Task item:
Identify every line in the records below that contains the word "Component", and reproduce each one.

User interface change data
++++++
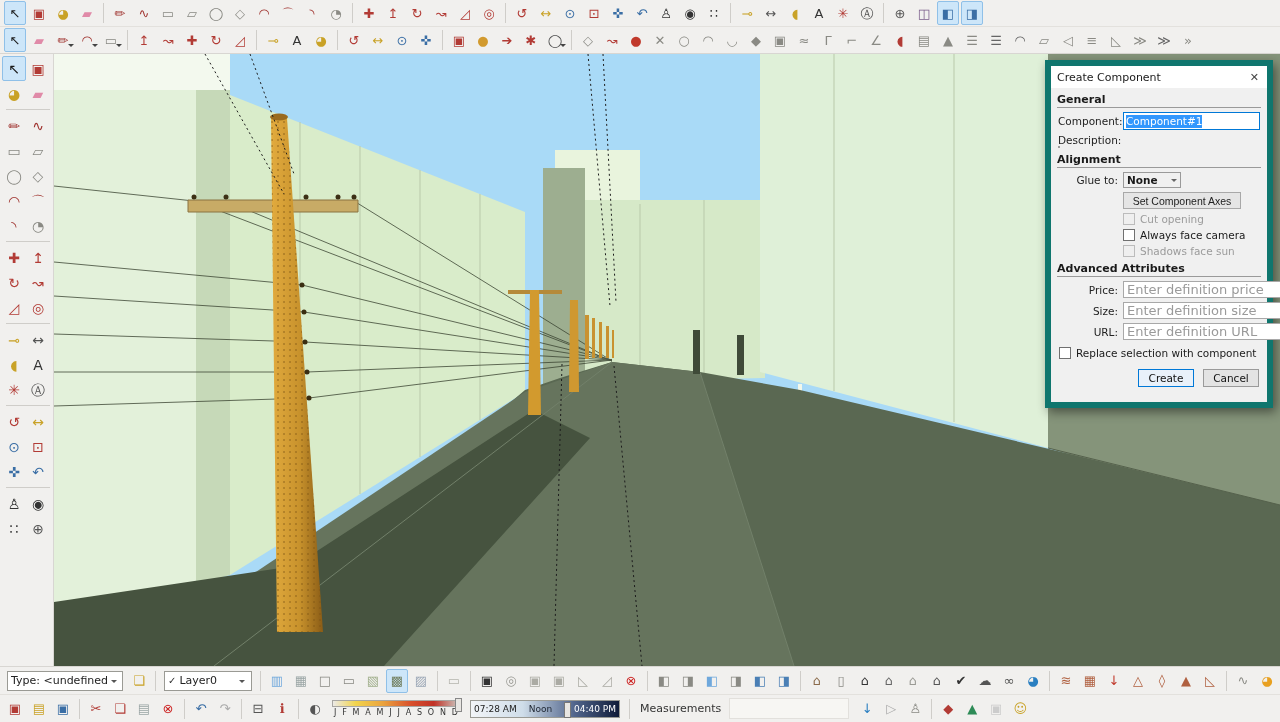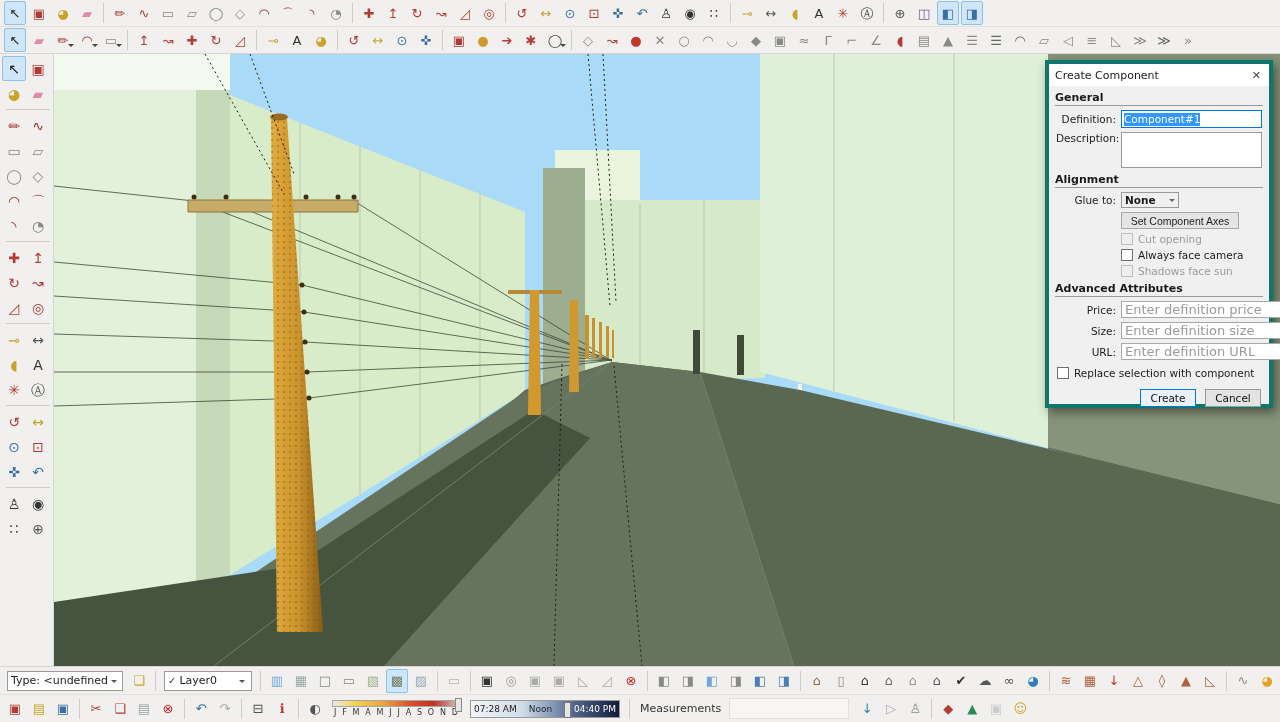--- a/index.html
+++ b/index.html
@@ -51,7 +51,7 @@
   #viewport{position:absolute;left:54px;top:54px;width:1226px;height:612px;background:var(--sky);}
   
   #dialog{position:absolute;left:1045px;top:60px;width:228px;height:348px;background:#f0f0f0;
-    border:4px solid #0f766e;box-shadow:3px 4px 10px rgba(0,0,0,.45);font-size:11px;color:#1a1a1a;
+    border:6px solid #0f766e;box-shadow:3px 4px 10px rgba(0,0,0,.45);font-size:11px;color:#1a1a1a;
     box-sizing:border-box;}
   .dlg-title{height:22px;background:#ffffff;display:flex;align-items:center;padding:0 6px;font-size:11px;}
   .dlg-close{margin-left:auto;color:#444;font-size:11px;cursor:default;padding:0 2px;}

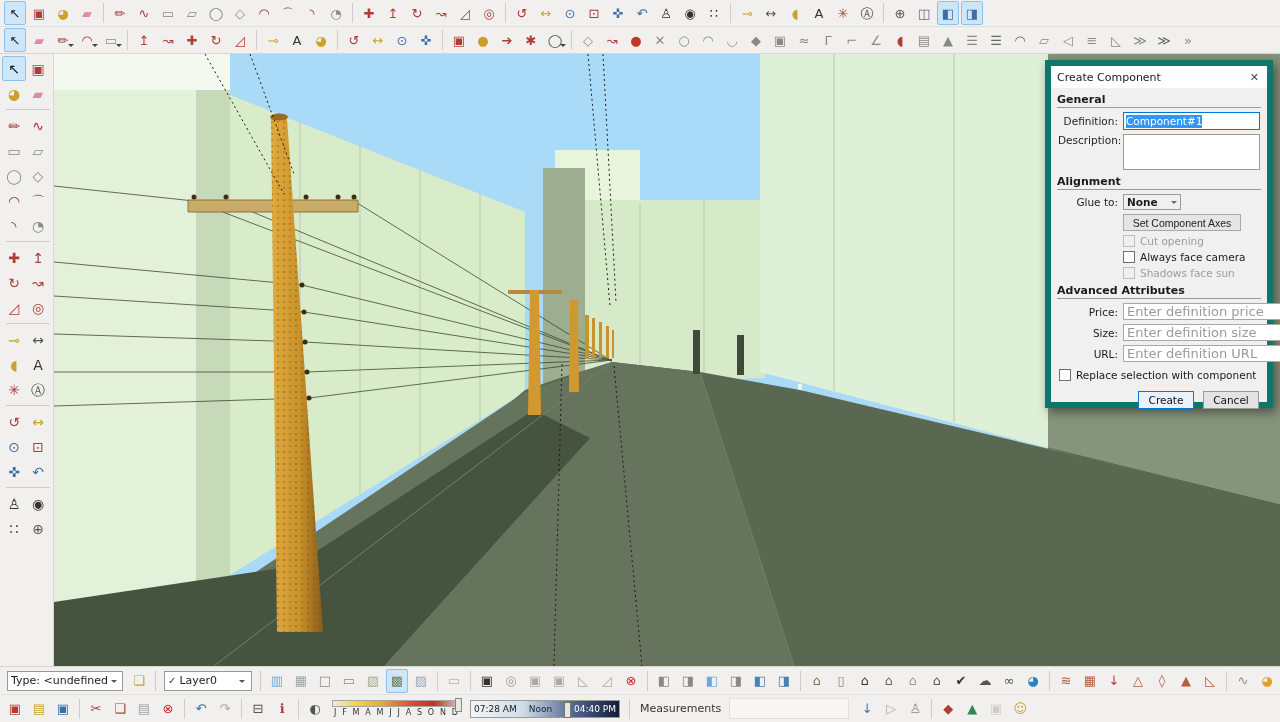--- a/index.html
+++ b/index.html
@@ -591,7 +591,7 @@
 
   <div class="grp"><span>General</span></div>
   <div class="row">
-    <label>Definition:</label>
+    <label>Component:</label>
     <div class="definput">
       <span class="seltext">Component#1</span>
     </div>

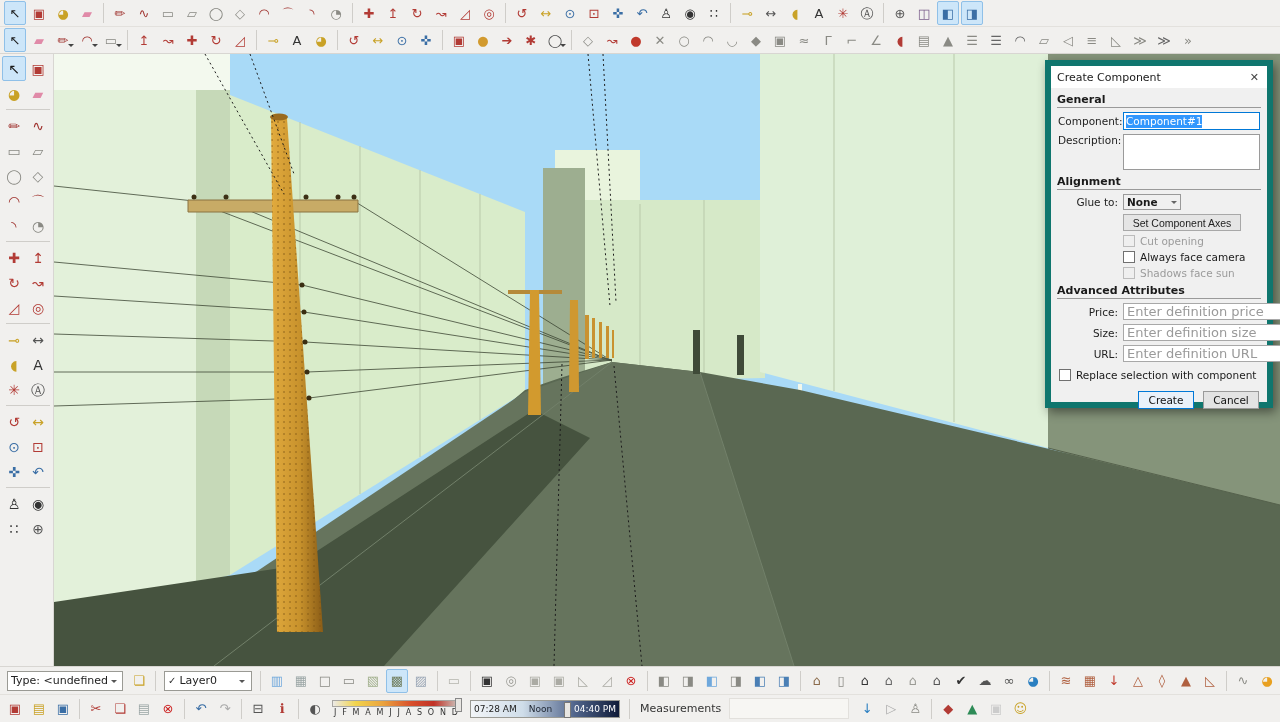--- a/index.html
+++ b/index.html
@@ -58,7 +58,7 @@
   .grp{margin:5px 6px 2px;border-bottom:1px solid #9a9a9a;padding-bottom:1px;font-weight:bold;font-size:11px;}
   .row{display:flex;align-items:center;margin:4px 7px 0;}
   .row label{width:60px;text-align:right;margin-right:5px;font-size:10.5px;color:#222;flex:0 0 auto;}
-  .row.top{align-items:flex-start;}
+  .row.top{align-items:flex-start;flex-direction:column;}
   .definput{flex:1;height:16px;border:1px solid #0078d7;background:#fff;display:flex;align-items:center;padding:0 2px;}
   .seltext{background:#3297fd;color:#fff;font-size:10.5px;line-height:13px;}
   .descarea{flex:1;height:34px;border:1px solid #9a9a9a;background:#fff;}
++++++
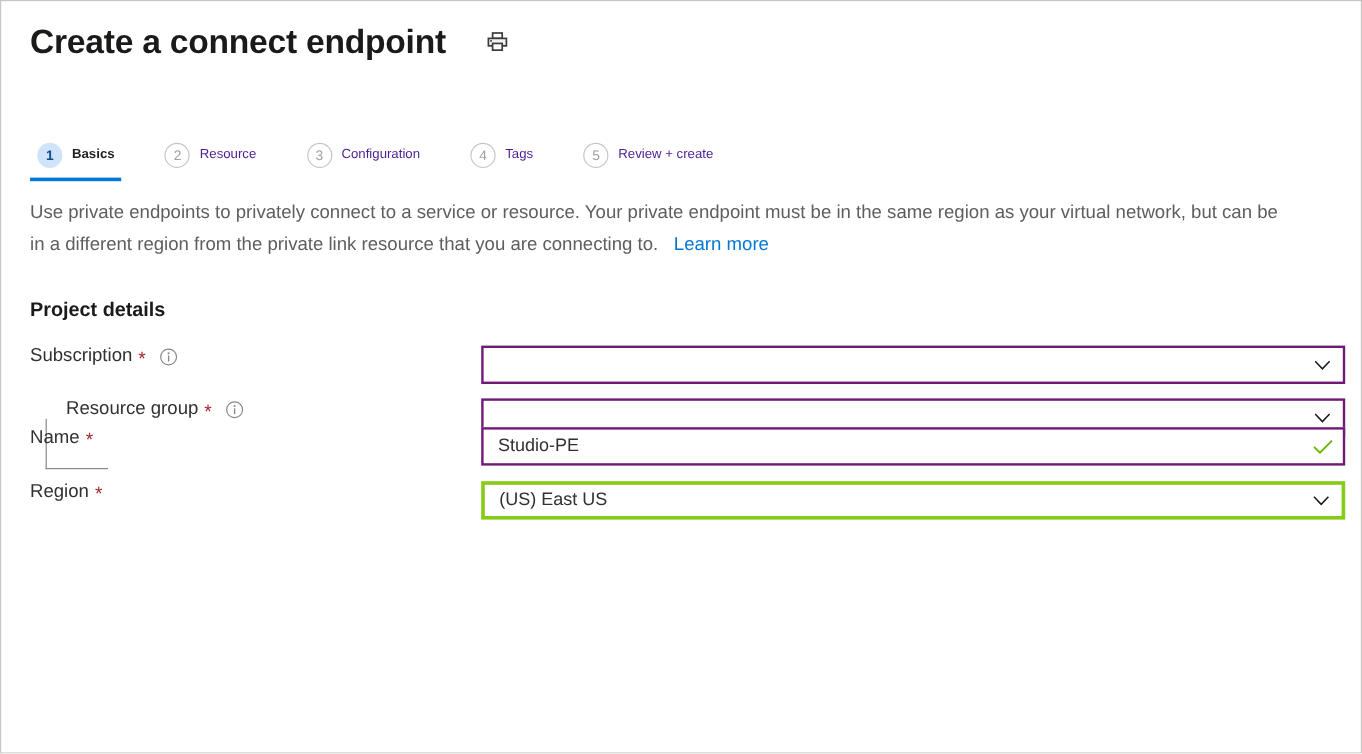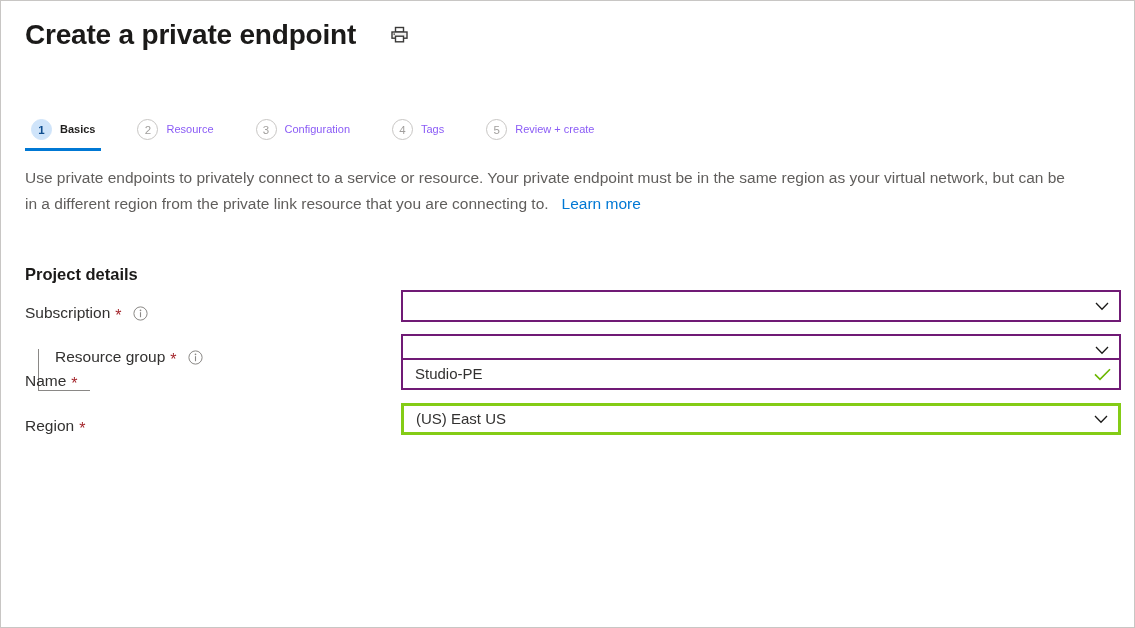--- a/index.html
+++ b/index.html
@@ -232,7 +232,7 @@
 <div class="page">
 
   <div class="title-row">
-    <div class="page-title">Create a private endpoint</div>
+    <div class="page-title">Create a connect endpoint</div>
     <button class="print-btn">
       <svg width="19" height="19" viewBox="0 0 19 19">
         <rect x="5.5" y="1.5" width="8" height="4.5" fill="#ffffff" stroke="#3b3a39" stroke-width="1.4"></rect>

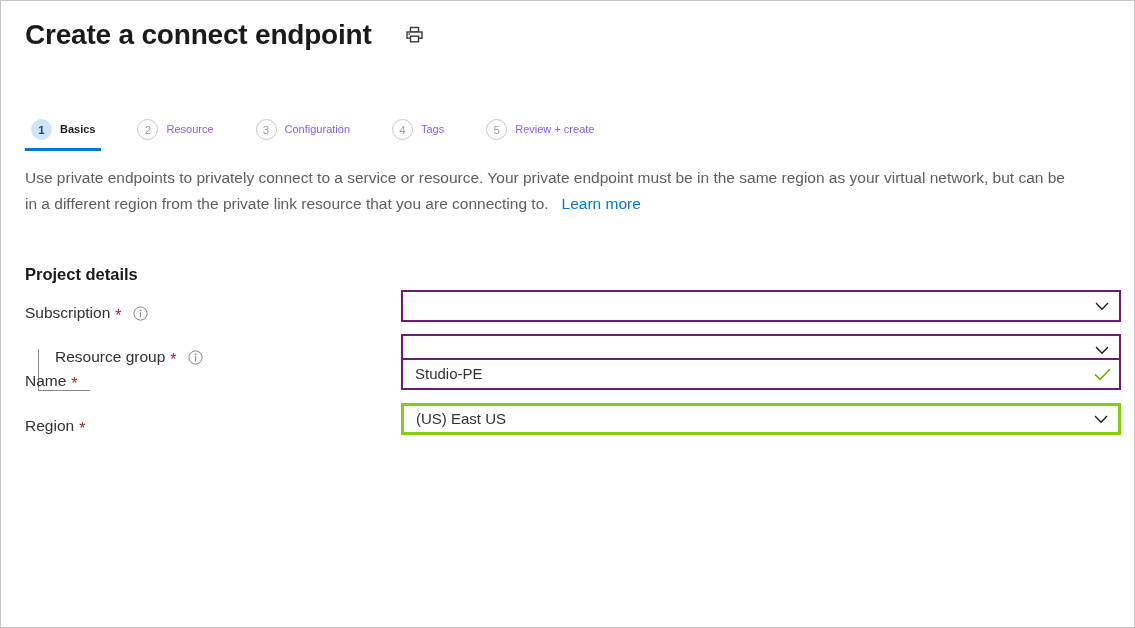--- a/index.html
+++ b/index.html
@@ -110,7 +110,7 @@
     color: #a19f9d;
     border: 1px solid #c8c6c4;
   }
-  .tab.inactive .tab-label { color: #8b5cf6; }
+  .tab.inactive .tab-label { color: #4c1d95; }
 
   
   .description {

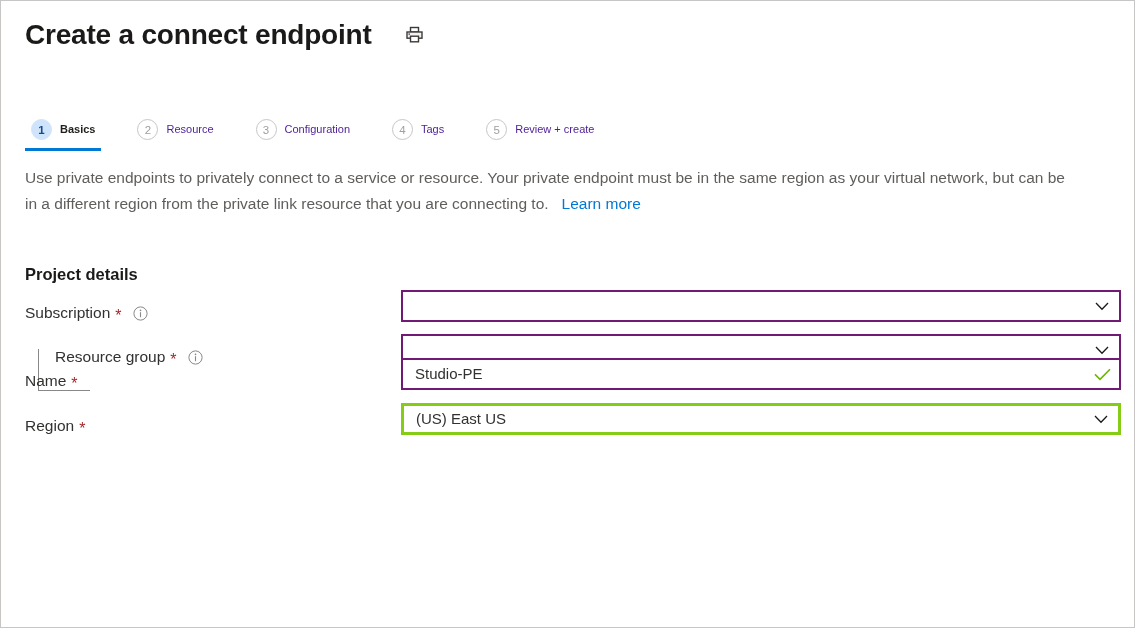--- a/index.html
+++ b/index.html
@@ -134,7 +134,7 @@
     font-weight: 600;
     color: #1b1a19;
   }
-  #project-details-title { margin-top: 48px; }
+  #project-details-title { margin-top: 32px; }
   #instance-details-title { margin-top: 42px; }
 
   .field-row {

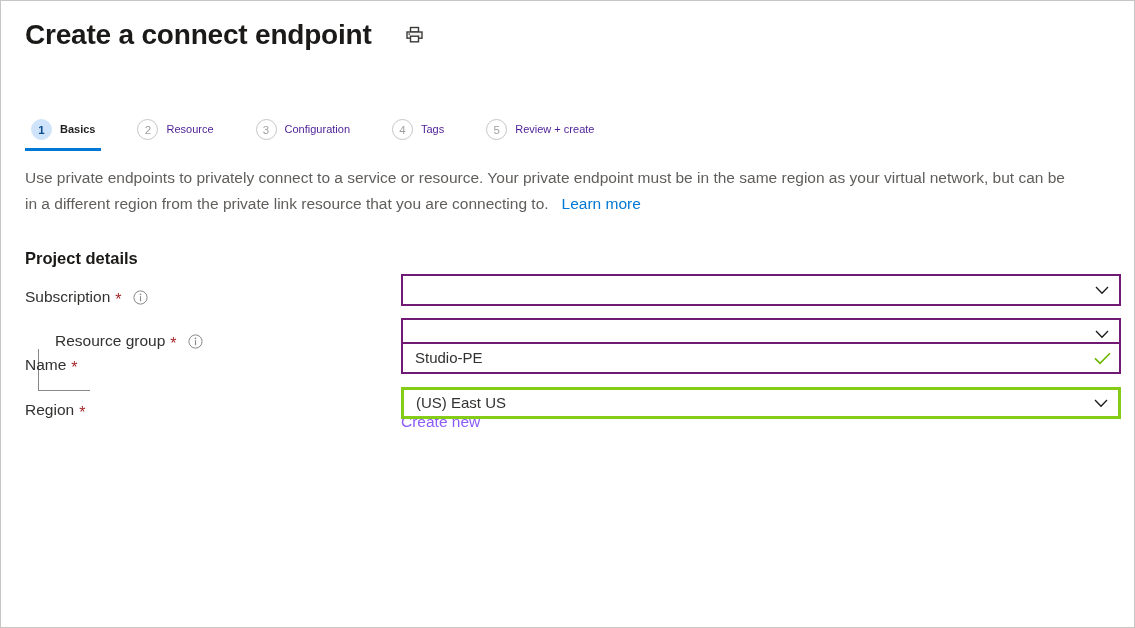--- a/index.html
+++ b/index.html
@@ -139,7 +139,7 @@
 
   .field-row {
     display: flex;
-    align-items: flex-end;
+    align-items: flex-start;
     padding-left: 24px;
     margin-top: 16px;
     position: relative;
++++++
Exercise answer:
+    <label>Component:</label>
       <span class="seltext">Component#1</span>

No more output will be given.